Meeting setup
- Date: 13.03.2006
- Time: 09.30 Norw. time
- Place: Wherever we are :-)
- Tools: iChat, SubEthaEdit
Agenda
- Opening, agenda review
- Reviewing the task list from two weeks ago
- Documentation - divvun.no
- Corpus gathering
- Corpus infrastructure
- Infrastructure
- Linguistics
- name lexicon infrastructure
- Spellers
- Other issues
- Summary, task lists
- Closing
1. Opening, agenda review, participants
Opened at 09:40.
Present: Børre, Linda (from topic 7 onwards), Maaren, Saara, Sjur, Thomas,
Tomi, Trond
Absent: none
Main secretary: Tomi
Agenda accepted as is.
2. Reviewing the task list from the last meeting
Børre
- send out contracts with accompanying letter
- Gather public texts, preferrably also parallel ones
- http://girji.info/skolehist done …
- Continue converting text from input format to our xml
- convert nob and nno bible texts to be used as part of a parallel corpus
- Waiting for paratext versions
- review the paratext2xml converter
- Waiting for paratext versions of nob and nny
- convert smj NT to paratext
- Waiting for paratext versions of nob and nny
- Call Ove Sæth
- Move complex name lexicon issue to bugzilla
- Ask KIO Grafisk to make a test Quark document based on a Word document from us
- Iđut and KIO Grafisk won’t give access to their Quark files, so they don’t
see the need to send it.
- Send out letters to the Iđut authors
- Åge Persen will collect an address list.

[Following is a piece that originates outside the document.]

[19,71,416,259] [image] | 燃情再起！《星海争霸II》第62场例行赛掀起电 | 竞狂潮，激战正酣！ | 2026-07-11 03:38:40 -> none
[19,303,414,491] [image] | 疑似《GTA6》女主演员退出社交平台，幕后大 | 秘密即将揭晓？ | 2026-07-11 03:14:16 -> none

- Add corpus security re G5 syncing as an issue to Bugzilla
- set up anon. read-only cvs with Sjur
- write docu for how to apply for a corpus user account (forms, recipients,
etc)
- remove old corpus files from gt/sme/corp/ after Trond has cleaned it
- integrate generated corpus repository documents in the Forrest site
- give Saara the needed details regarding corpus dtd location on our public
server
- fix bugs!
Maaren
- work with the top-ten list
**done
- translate stopword list from Norw. to smj, fin (aligner, stopword list from
Trond)
**?????? (ask Trond)
Saara
- Extract corpus meta info into a standard xml format; set up cron task for the
extraction
- Create a parallel corpora of the new testaments.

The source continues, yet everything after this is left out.